Сдержанно оба собеседника засмеялись.
Гавриилов заснул.
Казалось ему, что проспал долго, несколько часов, но голоса все еще не затихли.
– Так Фурман сделал предложение Сонечке?
– Как же, она шьет себе приданое!
– Ну, и что же, она счастлива?
– Еще бы! Ведь они любят друг друга, и вся их история почему-то напоминает сватовство Левина и Китти в «Анне Карениной»; так светло, чисто и немножко старомодно.
– Когда-то мы тебя, новомодную девицу, будем выдавать?
– Никогда.
Опять Гавриилов засыпал и опять просыпался.
Голоса смолкли, наконец, и странные, сладкие сны быстро возникали и сменялись другими.
Под утро стало холодно, и, прижавшись к стенке, Гавриилов заснул крепко.
Было совсем светло, когда Гавриилов проснулся.
Солнце пробивалось сквозь желтую занавеску и замерзшее окно. Внизу толстый господин распаковывал корзину с припасами.
– Проснулись, молодой человек; до Петербурга еще далеко, – ласково сказал он.
– Мне не до Петербурга, а только до N., – ответил Гавриилов.

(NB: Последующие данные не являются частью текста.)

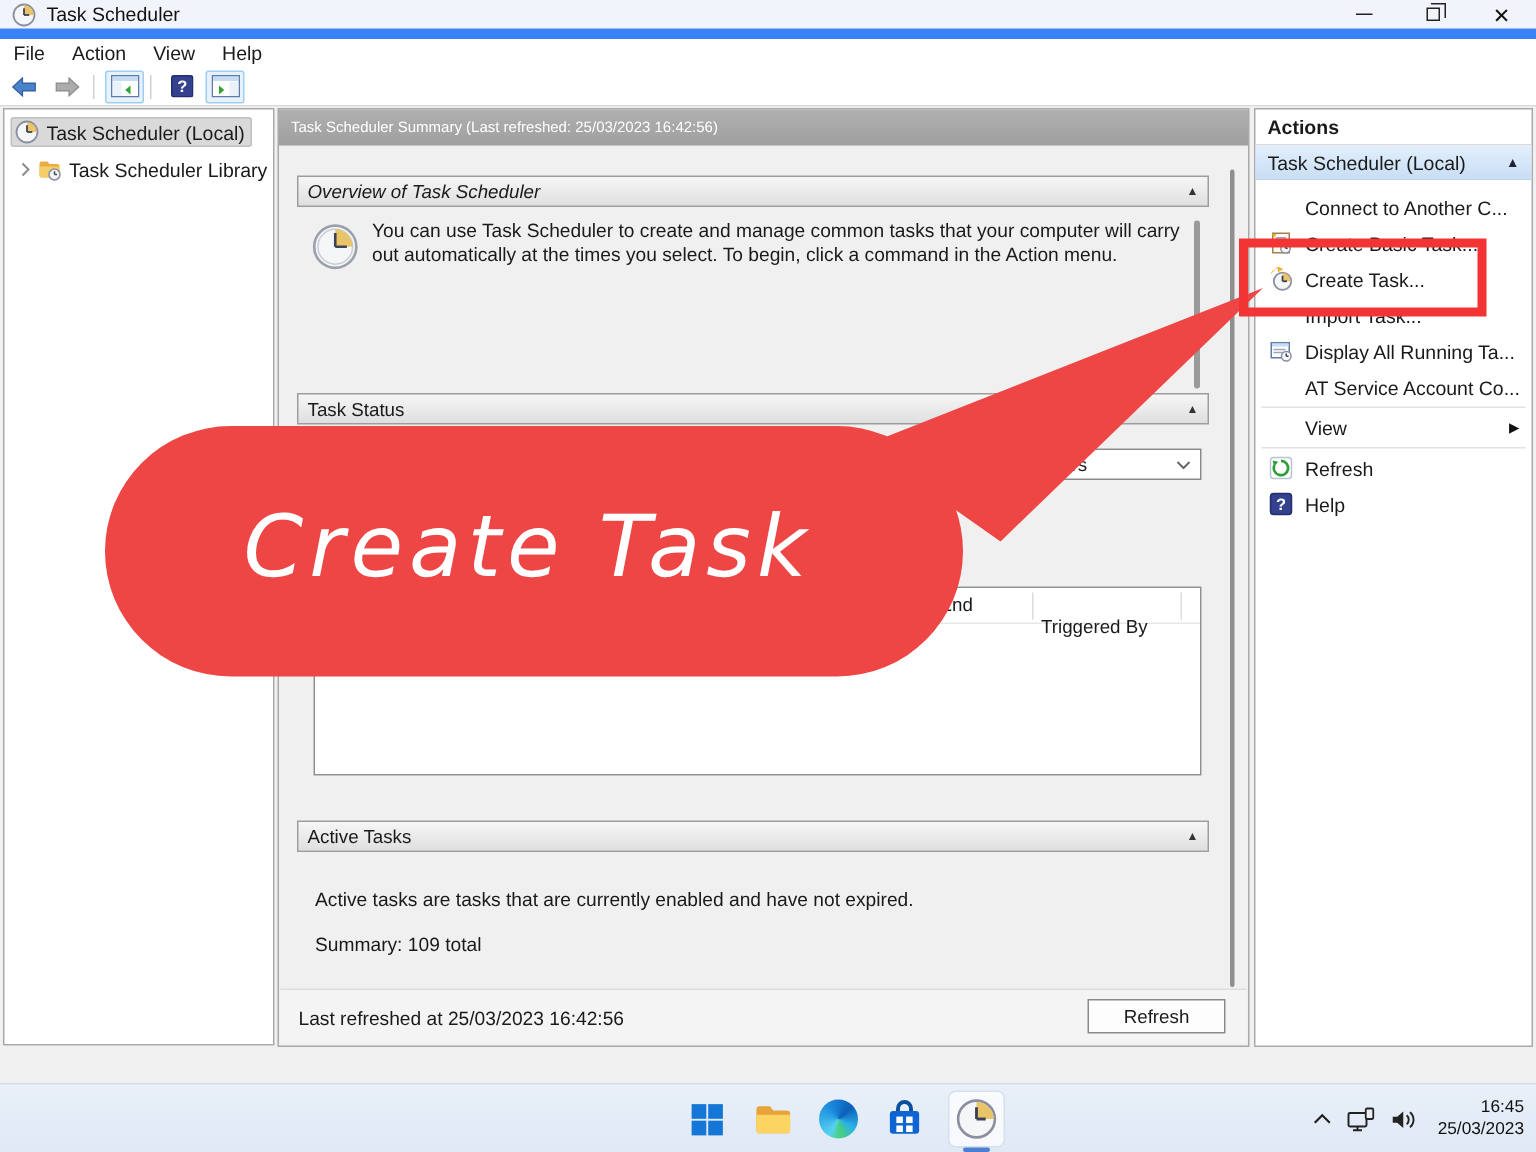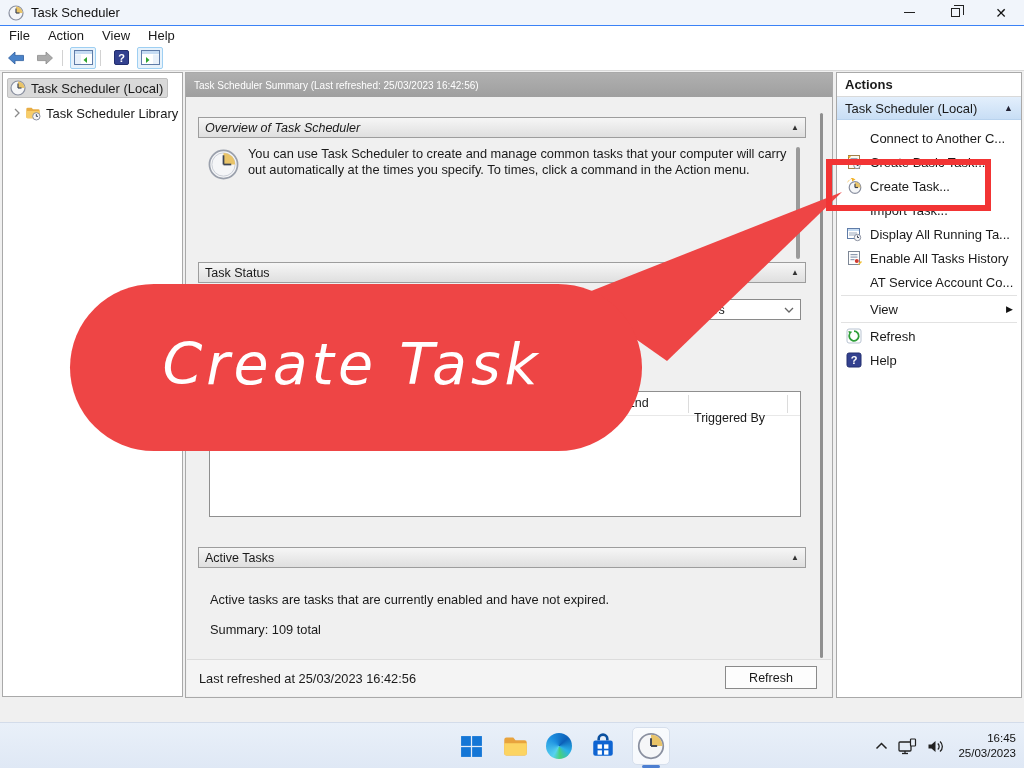--- a/index.html
+++ b/index.html
@@ -8,7 +8,7 @@
   .screen { position:relative; width:1024px; height:768px; background:#f0f0f0; }
 
   
-  .titlebar { position:absolute; left:0; top:0; width:1024px; height:26px; background:#f1f5fb; display:flex; align-items:center; border-bottom:1px solid #3b82f6; }
+  .titlebar { position:absolute; left:0; top:0; width:1024px; height:26px; background:#f1f5fb; display:flex; align-items:center; border-bottom:7px solid #3b82f6; }
   .titlebar .app-ico { margin:0 7px 0 8px; width:16px; height:16px; }
   .titlebar .title { font-size:13px; color:#111; }
   .win-controls { margin-left:auto; display:flex; height:100%; }

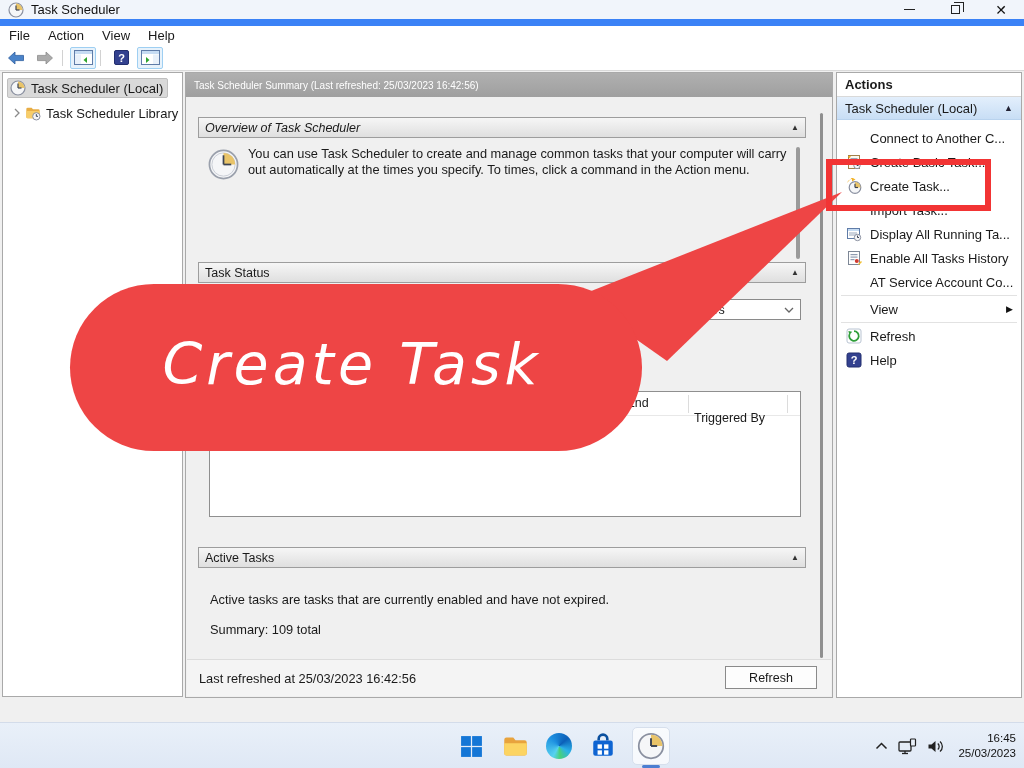--- a/index.html
+++ b/index.html
@@ -191,7 +191,7 @@
       <line x1="16" y1="16" x2="16" y2="6.5" stroke="#3c4454" stroke-width="1.8"></line>
       <line x1="16" y1="16" x2="24" y2="16" stroke="#3c4454" stroke-width="1.8"></line>
     </svg>
-    <div class="ov-text" style="top:73px;">You can use Task Scheduler to create and manage common tasks that your computer will carry out automatically at the times you specify. To times, click a command in the Action menu.</div>
+    <div class="ov-text" style="top:73px;">You can use Task Scheduler to create and manage common tasks that your computer will carry out automatically at the times you select. To begin, click a command in the Action menu.</div>
     <div class="inner-scroll"></div>
     <div class="outer-scroll"></div>
 

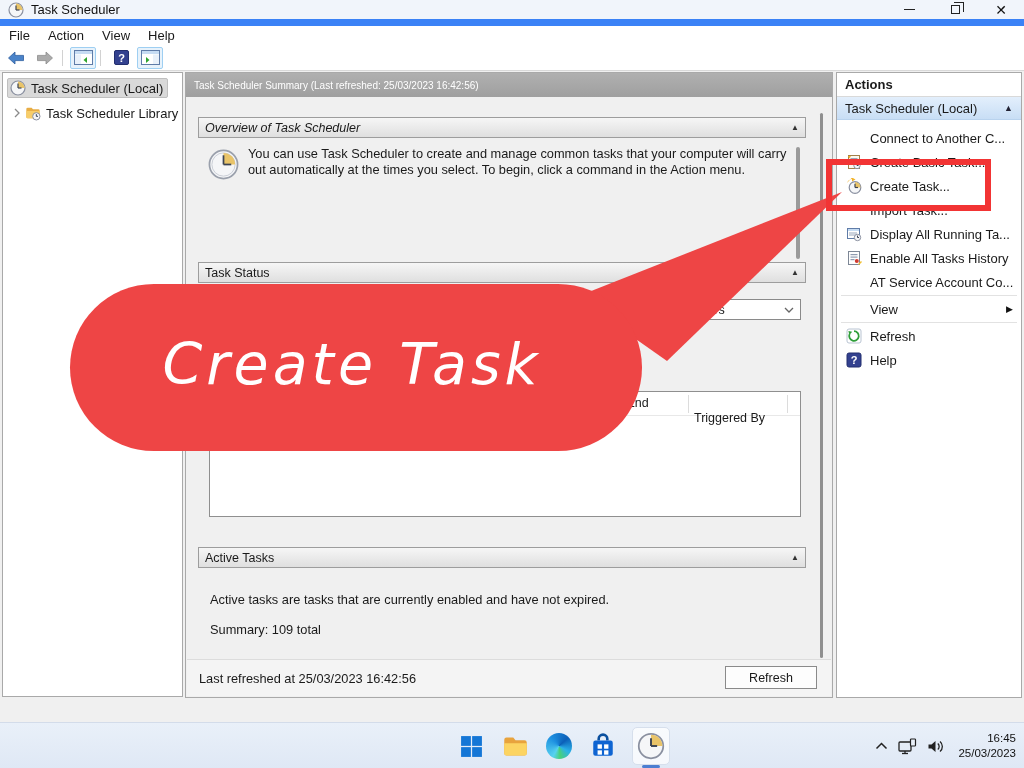--- a/index.html
+++ b/index.html
@@ -279,17 +279,6 @@
         <span>Display All Running Ta...</span>
       </div>
       <div class="action-row">
-        <svg class="action-ico" viewBox="0 0 16 16">
-          <rect x="2.5" y="1.5" width="11" height="13" fill="#fdfdfd" stroke="#7d8796"></rect>
-          <rect x="4.5" y="4" width="7" height="1.2" fill="#8f9bb0"></rect>
-          <rect x="4.5" y="6.5" width="7" height="1.2" fill="#8f9bb0"></rect>
-          <rect x="4.5" y="9" width="4" height="1.2" fill="#8f9bb0"></rect>
-          <circle cx="10.8" cy="11" r="2" fill="#d23b2f"></circle>
-          <path d="M12.5 13.5 l2.5 -2.5 1 1 -2.5 2.5 -1.3 0.3 Z" fill="#f2c032"></path>
-        </svg>
-        <span>Enable All Tasks History</span>
-      </div>
-      <div class="action-row">
         <span class="action-ico empty"></span>
         <span>AT Service Account Co...</span>
       </div>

– Ну, тогда пора вставать. Не больше как час с четвертью вам осталось, – посмотрев на часы, заботливо промолвил господин. – А сейчас будет станция. Вместе бы выкушали.
Было что-то детское, приятное, ласковое и в солидных движениях господина, и в его говоре, слегка на «о», и в корзине с его домашней провизией, и в медном чайничке, блестящем на солнце.
Гавриилову стало весело.
Он быстро надел сапоги, спустился вниз и в уборной вымылся холодной, ледяной водой.
Когда Гавриилов вернулся в вагон, в их отделении перед господином стоял юный, почти мальчик, офицер. Он рассказывал что-то, разводя руками и улыбаясь круглым, по-детски румяным лицом, а светлые, низко обстриженные волосы его торчали непокорными, смешными кудельками.
– Мика! – закричал женский, будто знакомый голос. – Мика, иди сюда.
Офицер, скорчив веселую гримасу, поклонился, щелкнув шпорами, и пошел в свое отделение.
– Детки профессора Ивякова,{20} – понизив голос, сказал господин, показывая на соседнее отделение. – Весьма симпатичные. Только странно: отец – слуга науки, а детки: один – офицер, барышня – на драматических курсах. Очень симпатичные. Я, знаете, принял их сначала за молодоженов, уж очень дружны; из Тулы вместе едем. У меня там фабрика. – И уютным, неторопливым голосом начал он рассказывать о своих делах, из дорожного поставца вынимая и аппетитно раскладывая хлеб, ветчину, курицу, масло.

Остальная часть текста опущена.